Jumat, 25 Juli 2014

CERPEN: Melepas

“Lusa udah siap belum, Jaz? Udah hafal ijab qabulnya emang? Hahahah!” goda Nisa sambil meminum jus-nya.

“Lah? Ya siap dong. Emang mau kamu yang ngucapin ijab qabul? Sekarang aku gantian tanya..”

“Apah?” jawab Nita sambil menatap dengan nakal.

“Emang kamu udah siap hamil?”

“Tergantung, kalau yang hamilin kamu ya mau.. Hahaha!!”

Gaya tertawa Nisa mengingatkanku pada seseorang yang jauh disana, Alina namanya, dia adalah anak perantau dari Padang, yang menikah dengan warga negara Jepang. Awalnya kami kenal saat kami masih duduk di bangku sekolah menengah akhir, saat masa orientasi siswa, dia tampak paling tinggi di antara anak-anak yang lainnya. 



Aku lagi bengong karena tak satu-pun anak laki-laki mengajakku bermain. Sekolahku adalah salah satu sekolah di ibu kota yang SD, SMP, SMA dijadikan satu, jadi aku tak punya teman bermain, karena rata-rata mereka bermain sama teman-teman dari angkatan masing-masing. Dikelas aku hanya menggambar anime dan grafiti untuk mengisi waktu kosong.

“Kamu gambar Lucy fairytail atau gambar aku sih?” tiba-tiba suara itu terdengar dari belakang bangku aku duduk.

“Eh?! Hehehe...” aku tertawa canggung, ternyata itu anak cewek yang selalu tidak pernah keluar ketika istirahat. Dari kejauhan dia tampak cantik, begitu aku lihat langsung dari dekat...
Tambah cantik.

“Suka anime?” tanyaku..

“Suka, dari aku kecil Ayah suka beliin aku Conan tiap minggu.” Jawabnya sambil tertawa halus.

“Eh kita udah tiga hari MOS, belum kenal, namamu siapa? Aku Alina.. Alina Yoshino.” Lanjutnya, sambil menerbitkan tangannya ke depan ku.

“Aku.. namaku.. Zerdian, panggil aja Ze.” Aku sahut tangannya untuk berkenalan

“Okay.. Aja Ze.” Sambil membungkukkan kepalanya 90 derajat.

“Hahah.. ngga pakai aja juga. Kamu.. orang... Jep..”

“Bukan!” bantahnya “Aku orang Indonesia asli, lahirku aja yang di Jepang. Jadi ceritanya...”


Mulai saat itu kami mulai cocok, dia pindahkan tasnya ke bangkuku dan duduk bersamaku.

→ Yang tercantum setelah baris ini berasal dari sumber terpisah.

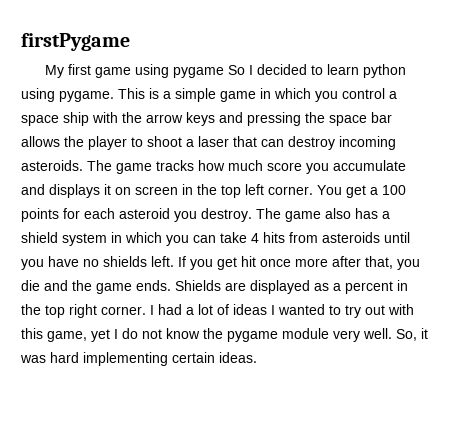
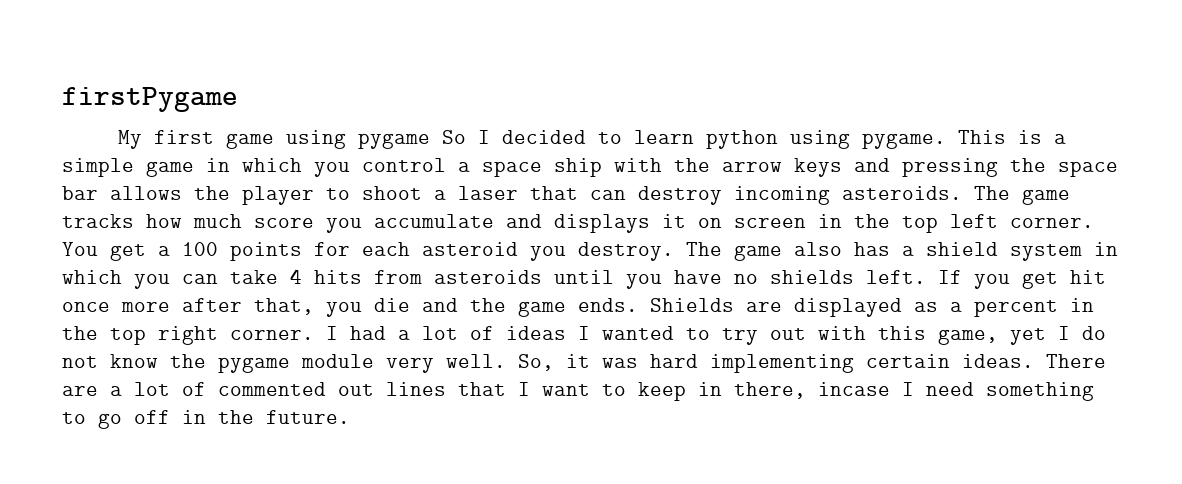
+ There are a lot of commented out lines that I want to keep in there, incase I need something to go off in the future.

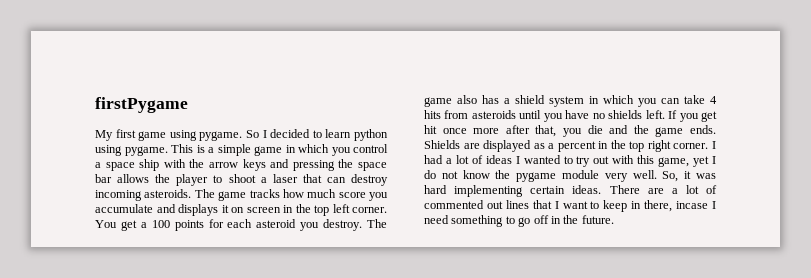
- My first game using pygame So I decided to learn python using pygame.
+ My first game using pygame. So I decided to learn python using pygame.

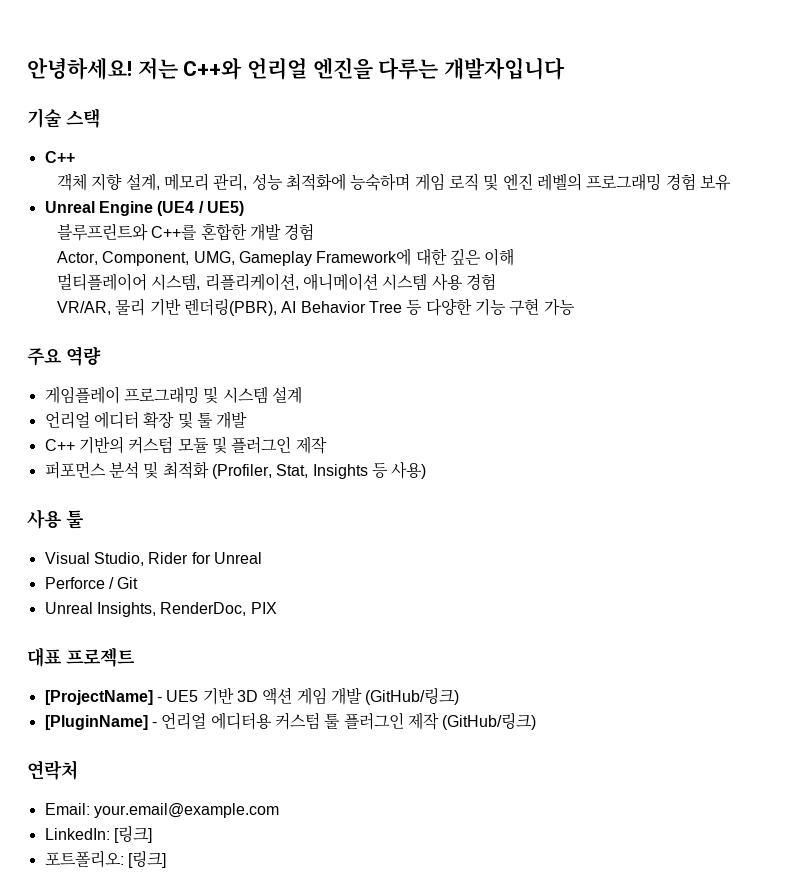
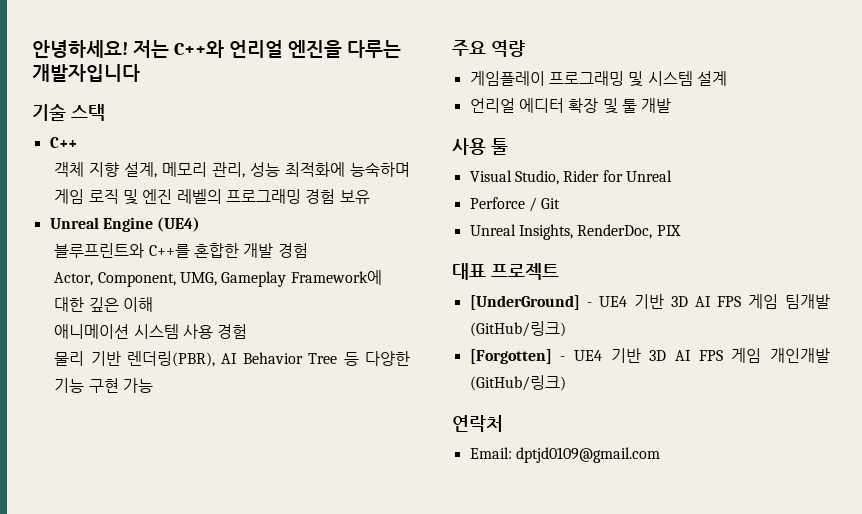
- Unreal Engine (UE4 / UE5)
+ Unreal Engine (UE4)
- 멀티플레이어 시스템, 리플리케이션, 애니메이션 시스템 사용 경험
+ 애니메이션 시스템 사용 경험
- VR/AR, 물리 기반 렌더링(PBR), AI Behavior Tree 등 다양한 기능 구현 가능
+ 물리 기반 렌더링(PBR), AI Behavior Tree 등 다양한 기능 구현 가능
- C++ 기반의 커스텀 모듈 및 플러그인 제작
- 퍼포먼스 분석 및 최적화 (Profiler, Stat, Insights 등 사용)
- [ProjectName] - UE5 기반 3D 액션 게임 개발 (GitHub/링크)
- [PluginName] - 언리얼 에디터용 커스텀 툴 플러그인 제작 (GitHub/링크)
+ [UnderGround] - UE4 기반 3D AI FPS 게임 팀개발 (GitHub/링크)
+ [Forgotten] - UE4 기반 3D AI FPS 게임 개인개발 (GitHub/링크)
  연락처
- Email: your.email@example.com
- LinkedIn: [링크]
- 포트폴리오: [링크]
+ Email: dptjd0109@gmail.com

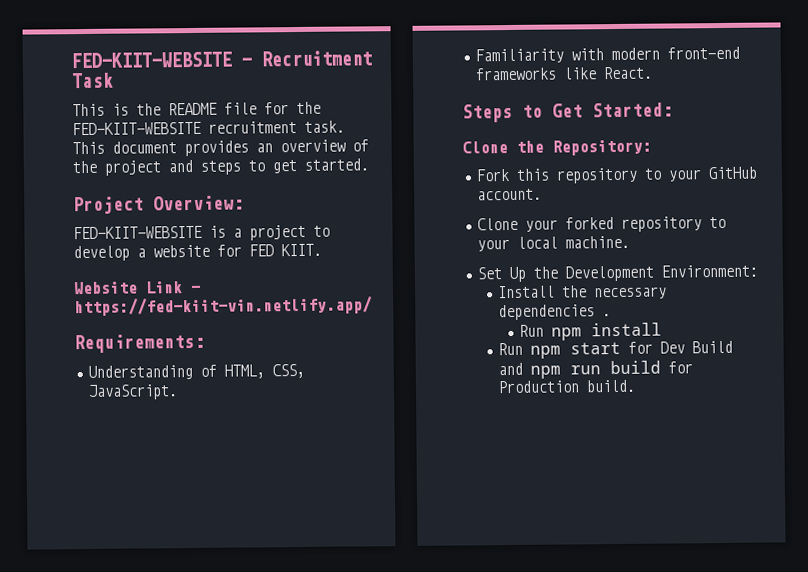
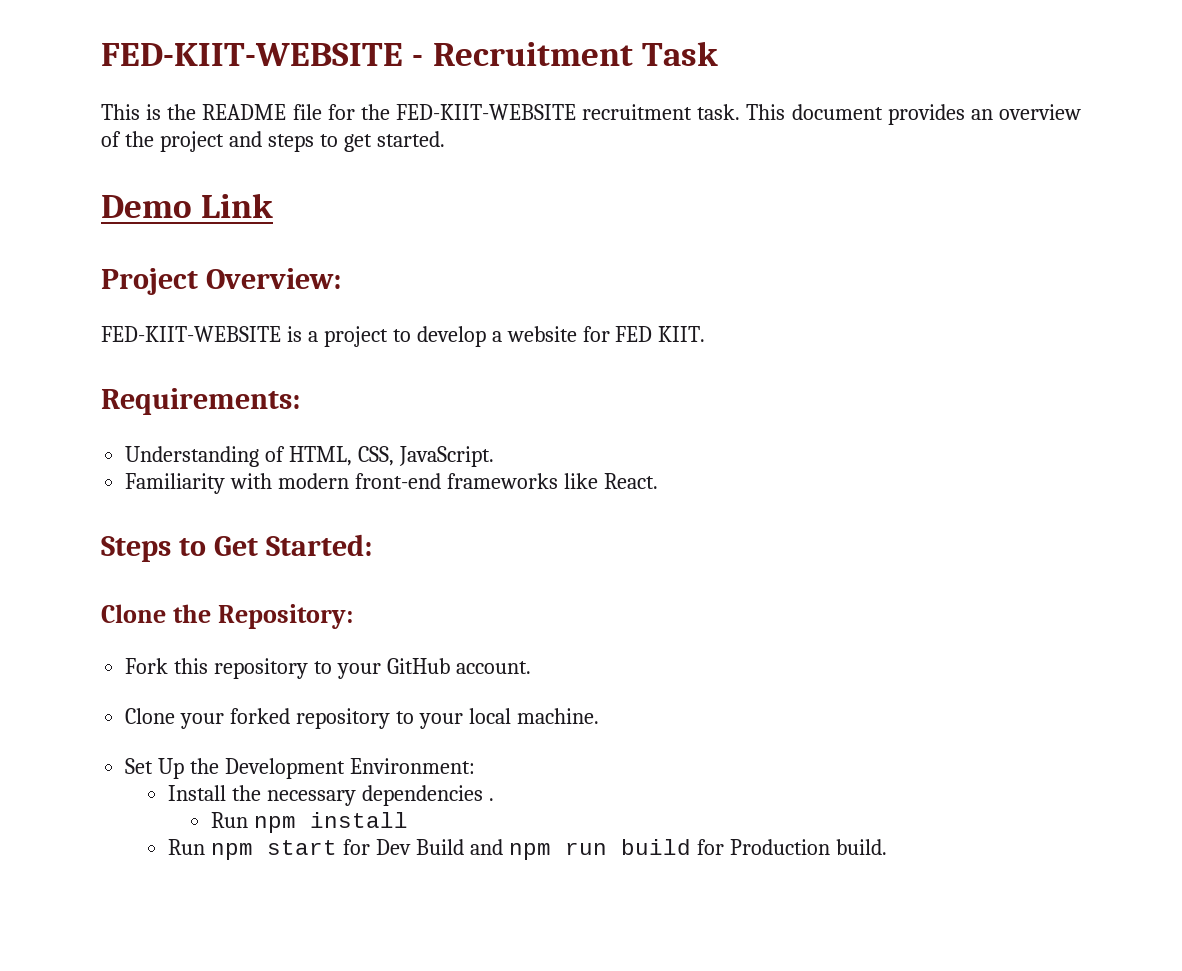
+ Demo Link
- Website Link - https://fed-kiit-vin.netlify.app/

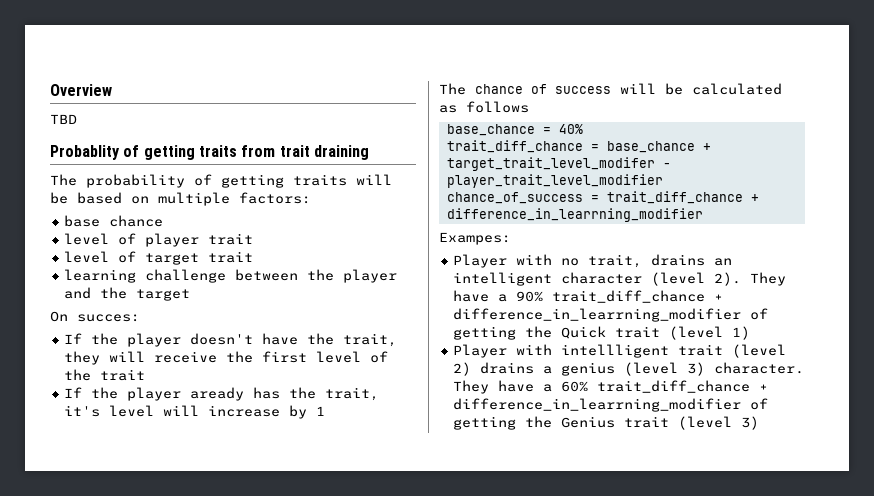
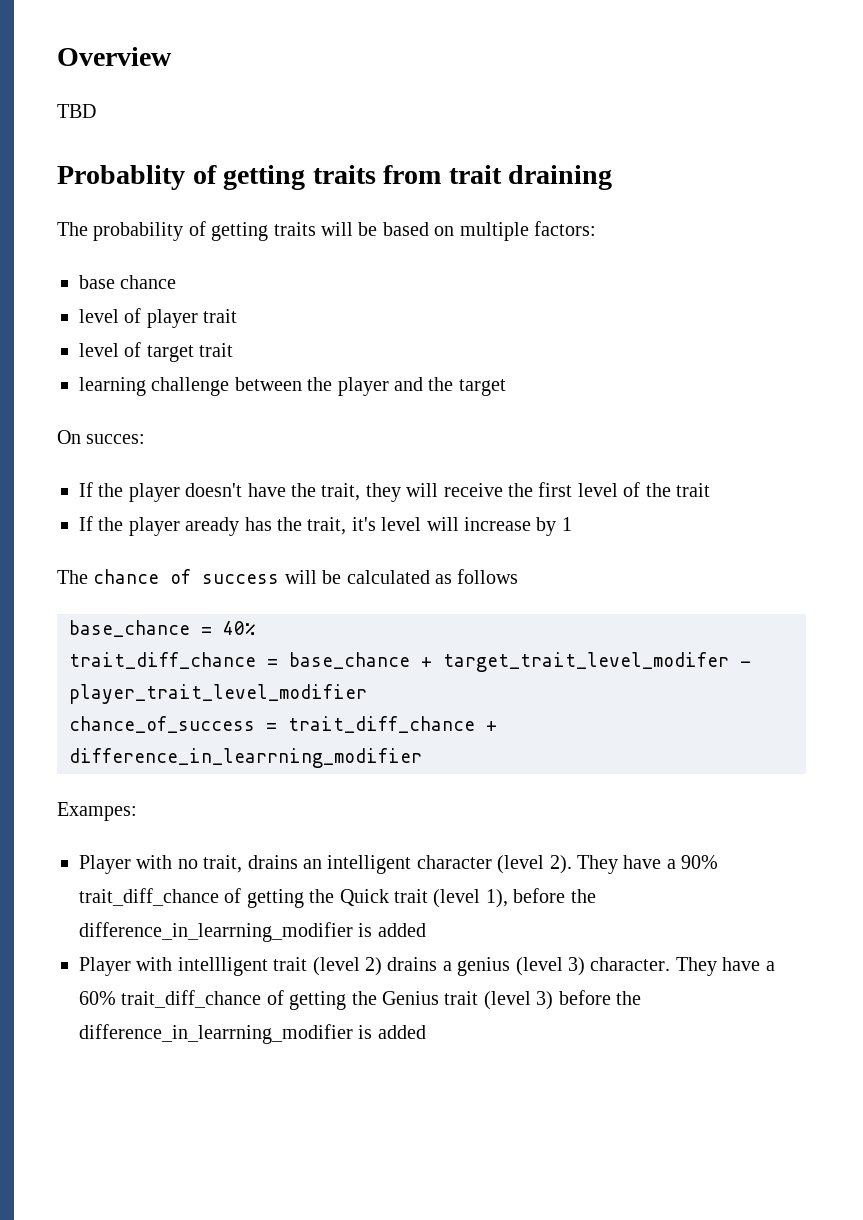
- They have a 90% trait_diff_chance + difference_in_learrning_modifier of getting the Quick trait (level 1)
+ They have a 90% trait_diff_chance of getting the Quick trait (level 1), before the difference_in_learrning_modifier is added
- They have a 60% trait_diff_chance + difference_in_learrning_modifier of getting the Genius trait (level 3)
+ They have a 60% trait_diff_chance of getting the Genius trait (level 3) before the difference_in_learrning_modifier is added

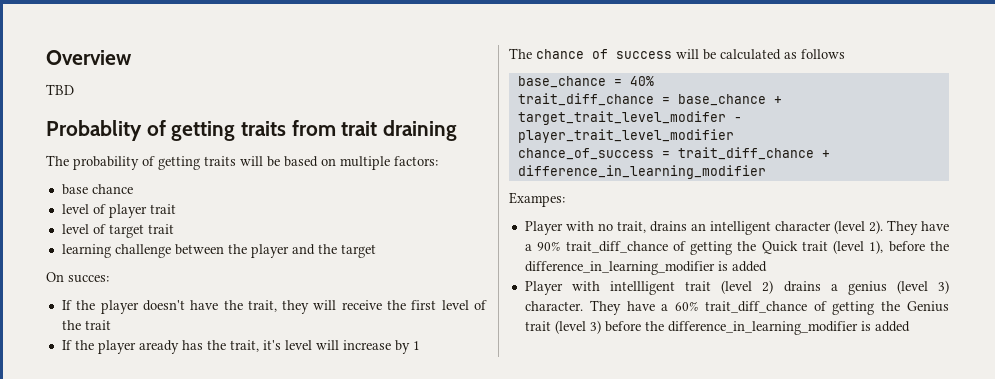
- chance_of_success = trait_diff_chance + difference_in_learrning_modifier
+ chance_of_success = trait_diff_chance + difference_in_learning_modifier
- They have a 90% trait_diff_chance of getting the Quick trait (level 1), before the difference_in_learrning_modifier is added
+ They have a 90% trait_diff_chance of getting the Quick trait (level 1), before the difference_in_learning_modifier is added
- They have a 60% trait_diff_chance of getting the Genius trait (level 3) before the difference_in_learrning_modifier is added
+ They have a 60% trait_diff_chance of getting the Genius trait (level 3) before the difference_in_learning_modifier is added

Kami bercerita panjang lebar soal kehidupan masing-masing. Sampai saat bel pulang, kami sengaja berjalan lambat. Agar obrolan kami cepat selesai sebelum tiba di tempat jemputan. Aku yang orangnya suka canggung ketika berhadapan langsung dengan cewek, entah kenapa ini beda. Dia bagaikan sahabat cowok, untukku. Mungkin kita sama-sama kesepian, ternyata aku mendapat makna dari kesepian itu sendiri, orang yang sama-sama kesepian memiliki koneksi yang kuat saat mereka bertemu.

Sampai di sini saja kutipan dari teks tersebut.